2.3. Definition of continuing screening after the age of 74 years
A binary outcome variable was created to indicate whether a woman had a mammogram after the age of 74 (screened at or before age 74 only = 0; screened before and after the age of 74 = 1) during our study period 2010–2017. The woman’s last mammogram before age 75 was used as the index event. Women who did not screen after the age of 74 years because they died or did not yet reach age 75 years at June 30, 2017 were excluded from this analysis. Women who did not have screening episodes before the age of 75 in our data were also excluded from this outcome.
2.4. Statistical analysis
Descriptive statistics were used to describe screening uptake and screening events that were examined during the study period. Screening uptake is measured over two years to align with the 2-year recommended screening interval. If a woman had been screened more than once in a 2-year period, then only the last screening episode was counted. Screening uptake was calculated for the age-groups 65–69, 70–74, and ≥75 years, and stratified by indigenous status, socioeconomic status, remoteness, main language spoken at home, and country of birth. Due to the implementation of the age EOS in 2013, the period between July 2012–June 2015 was considered as the transition period (Appendix 1). The estimated resident population of WA from the census in 2011 [14] and 2016 [15] were used as the denominator to calculate screening uptake before and after the expansion, respectively.
Screen-detected and interval cancer rates per 1000 screens and the percentage of screens recalled to assessment (% recall), were calculated and were stratified by age-group and period (before/after age EOS). We also calculated the percentage of screens with family history of breast cancer, personal history of breast cancer, HRT used during the last six months and breast symptoms. Exact 95% confidence intervals were calculated.

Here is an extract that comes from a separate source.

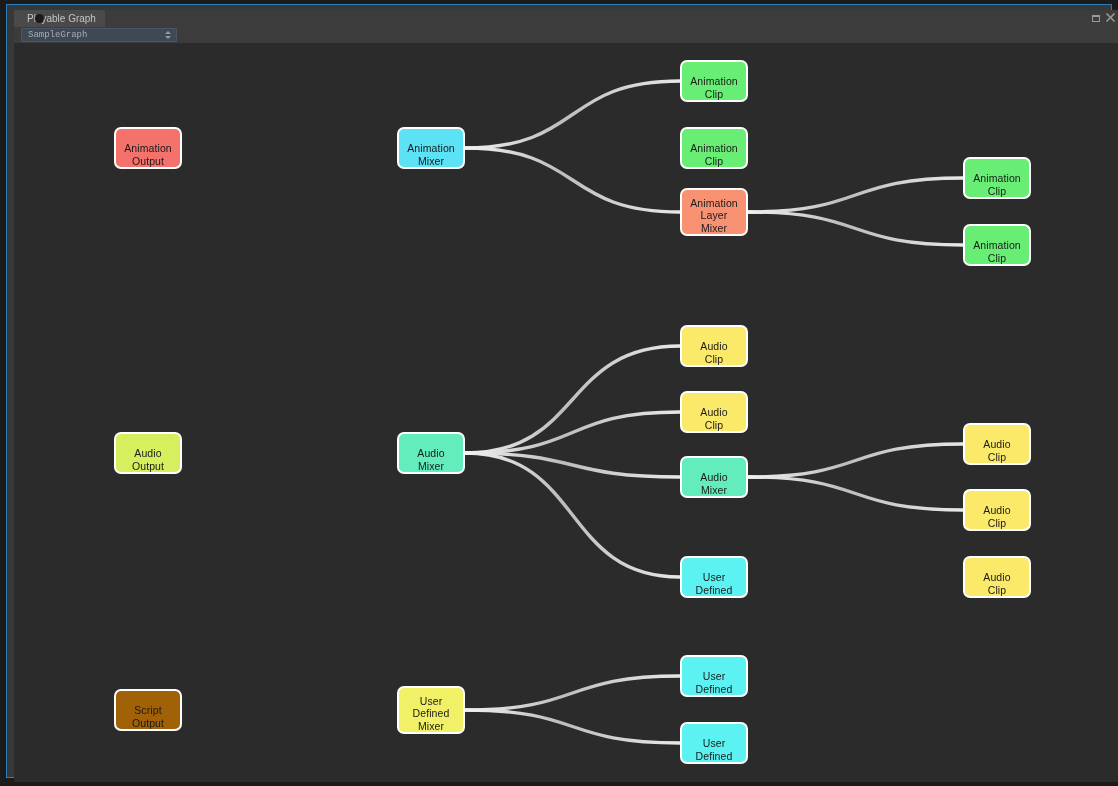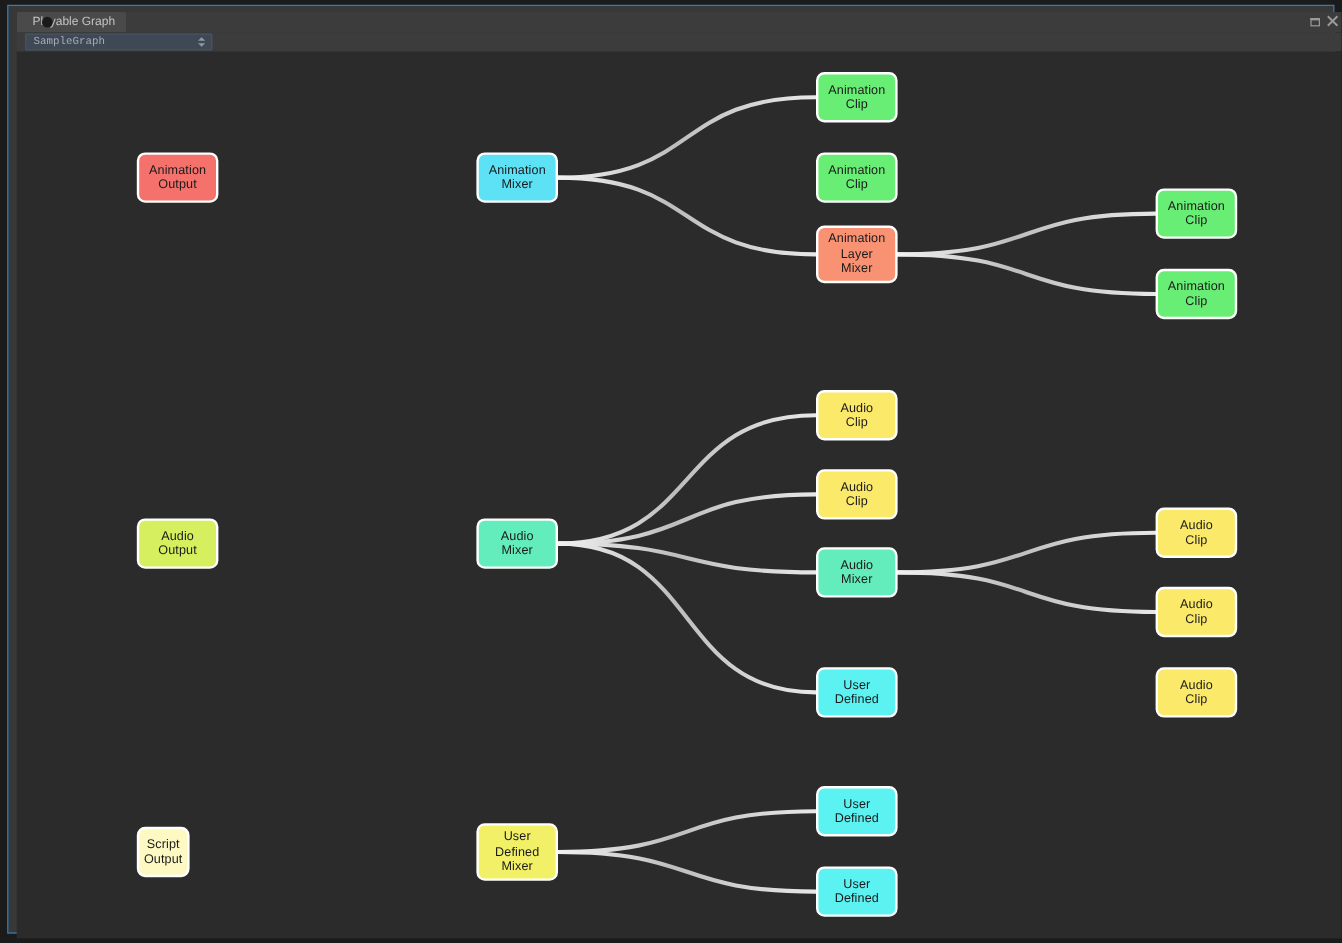"Animation" .node { align-items: center -> flex-end }
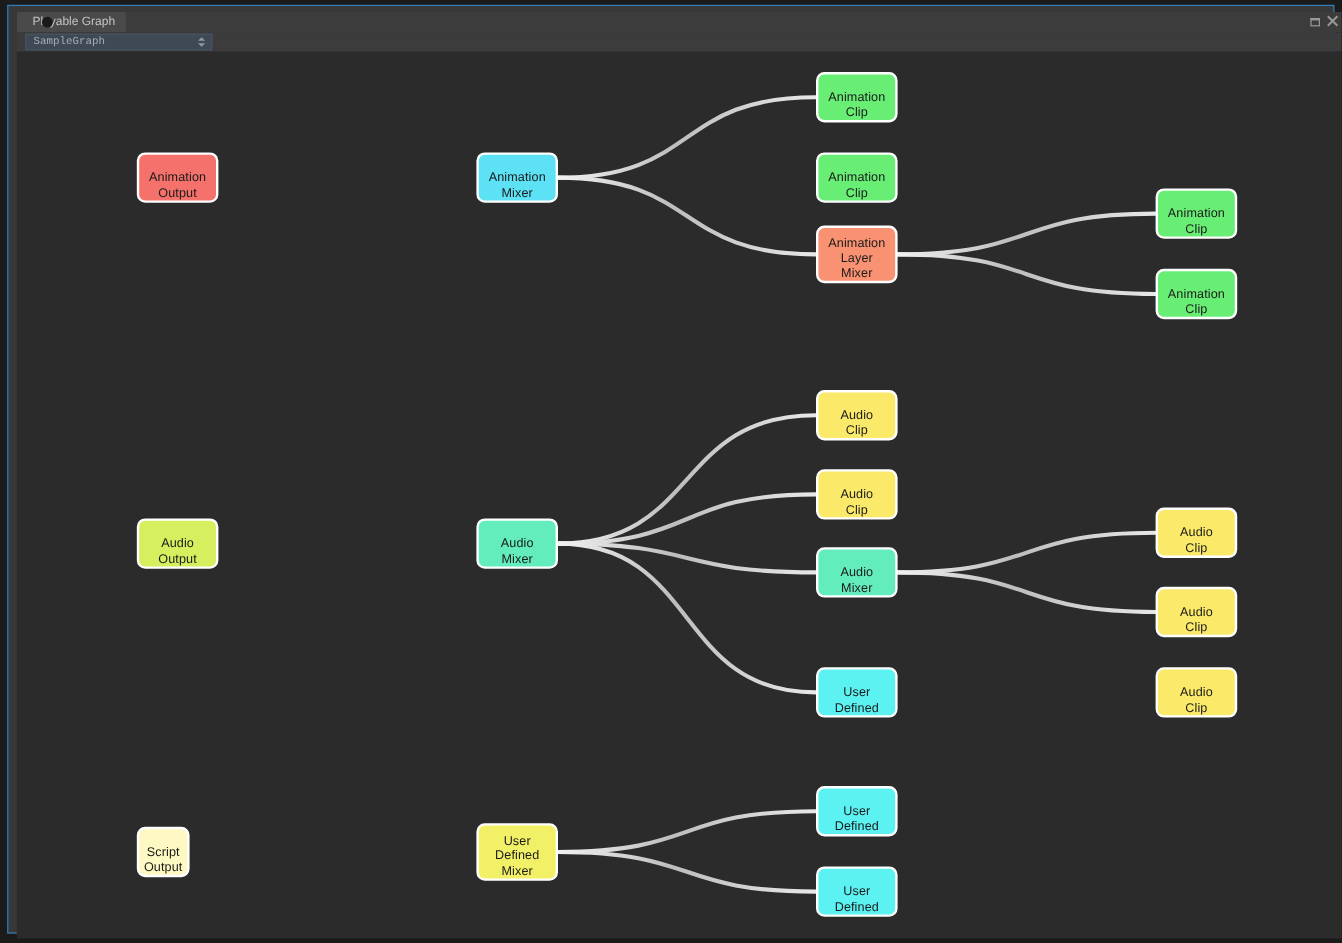"Script" div.node { background: #fef9c3 -> #a16207; width: 44px -> 68px }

Logistic regression was performed to identify the likelihood of continuing screening after reaching ≥75 years, and the possible independent effect of demographic and risk variables collected by the study. Statistical significance was determined when two-tailed p values were <0.05. All analyses were performed using Stata Version 15.1 (Stata 15.1, StataCorp, and College Station, USA).
3. Results
3.1. Screening uptake
A total of 40,246 and 69,211 women aged ≥65 years participated in the BreastScreen WA program before and after the age EOS period, respectively. Screening uptake was highest among women aged 65–69, followed by women aged 70–75 and ≥ 75 years respectively. Screening uptake by women aged 65–69 years slightly decreased, while for women aged ≥75 screening uptake increased, after the expansion period. For women aged 70–74 years, screening uptake increased from 22% before the expansion period to 58% after the expansion period, with an absolute percentage change of 36% (Table 1).
Table 1.
Screening uptake before and after the age expansion of screening in BreastScreen WAa by age group.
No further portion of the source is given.